*Directions*:
Return only the number of lines in the records below where the string "cookie" shows up.

*Structured diff data*:
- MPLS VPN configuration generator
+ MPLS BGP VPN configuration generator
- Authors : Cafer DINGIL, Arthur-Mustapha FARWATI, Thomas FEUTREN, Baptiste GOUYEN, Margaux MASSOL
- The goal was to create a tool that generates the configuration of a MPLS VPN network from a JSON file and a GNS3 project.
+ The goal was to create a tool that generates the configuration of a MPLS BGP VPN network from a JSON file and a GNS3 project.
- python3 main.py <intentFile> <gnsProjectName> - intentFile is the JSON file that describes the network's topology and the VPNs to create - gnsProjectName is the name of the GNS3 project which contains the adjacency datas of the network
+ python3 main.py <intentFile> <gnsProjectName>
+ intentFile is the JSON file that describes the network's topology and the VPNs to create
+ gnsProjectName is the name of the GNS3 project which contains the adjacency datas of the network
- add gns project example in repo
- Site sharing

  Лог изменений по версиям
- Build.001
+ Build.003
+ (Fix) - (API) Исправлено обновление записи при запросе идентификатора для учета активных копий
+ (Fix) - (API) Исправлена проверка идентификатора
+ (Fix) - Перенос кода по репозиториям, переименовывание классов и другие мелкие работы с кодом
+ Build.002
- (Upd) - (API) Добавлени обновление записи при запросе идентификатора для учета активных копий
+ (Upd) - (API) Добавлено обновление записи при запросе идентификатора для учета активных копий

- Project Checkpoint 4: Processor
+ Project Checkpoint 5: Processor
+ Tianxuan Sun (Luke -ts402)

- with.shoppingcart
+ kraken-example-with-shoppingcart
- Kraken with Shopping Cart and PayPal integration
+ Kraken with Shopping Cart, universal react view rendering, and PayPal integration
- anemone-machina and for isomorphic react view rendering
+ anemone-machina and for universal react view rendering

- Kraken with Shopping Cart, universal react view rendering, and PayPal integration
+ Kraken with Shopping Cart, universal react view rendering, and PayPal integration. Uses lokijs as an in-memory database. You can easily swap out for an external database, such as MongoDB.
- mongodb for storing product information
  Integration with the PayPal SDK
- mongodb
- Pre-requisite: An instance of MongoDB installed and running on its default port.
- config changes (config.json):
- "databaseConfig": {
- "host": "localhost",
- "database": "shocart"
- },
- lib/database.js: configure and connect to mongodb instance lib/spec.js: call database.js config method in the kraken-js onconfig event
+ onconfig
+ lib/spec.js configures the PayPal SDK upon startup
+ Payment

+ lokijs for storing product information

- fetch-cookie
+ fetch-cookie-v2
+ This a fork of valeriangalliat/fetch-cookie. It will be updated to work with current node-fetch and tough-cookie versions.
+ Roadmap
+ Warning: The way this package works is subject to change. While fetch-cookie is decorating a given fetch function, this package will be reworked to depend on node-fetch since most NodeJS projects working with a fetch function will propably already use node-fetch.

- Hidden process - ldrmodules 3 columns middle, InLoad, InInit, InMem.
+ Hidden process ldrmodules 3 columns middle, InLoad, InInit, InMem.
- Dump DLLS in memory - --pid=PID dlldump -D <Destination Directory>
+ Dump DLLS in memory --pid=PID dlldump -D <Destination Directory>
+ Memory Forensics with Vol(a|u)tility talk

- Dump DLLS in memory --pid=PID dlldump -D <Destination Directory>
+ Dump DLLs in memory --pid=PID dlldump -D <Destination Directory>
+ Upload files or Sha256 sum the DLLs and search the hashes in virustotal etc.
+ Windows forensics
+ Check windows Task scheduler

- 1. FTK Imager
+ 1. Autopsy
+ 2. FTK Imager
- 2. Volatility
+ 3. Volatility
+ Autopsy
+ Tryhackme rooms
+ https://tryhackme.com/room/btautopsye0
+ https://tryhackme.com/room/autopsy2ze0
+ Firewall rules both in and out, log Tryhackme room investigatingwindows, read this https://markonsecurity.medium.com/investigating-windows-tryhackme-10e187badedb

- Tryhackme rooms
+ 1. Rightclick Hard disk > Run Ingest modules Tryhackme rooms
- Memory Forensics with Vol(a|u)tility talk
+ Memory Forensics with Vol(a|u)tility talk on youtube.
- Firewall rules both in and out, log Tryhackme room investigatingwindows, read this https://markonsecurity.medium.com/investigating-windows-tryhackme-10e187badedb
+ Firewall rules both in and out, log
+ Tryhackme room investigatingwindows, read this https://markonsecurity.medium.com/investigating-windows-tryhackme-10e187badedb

*Answer to this task*:
4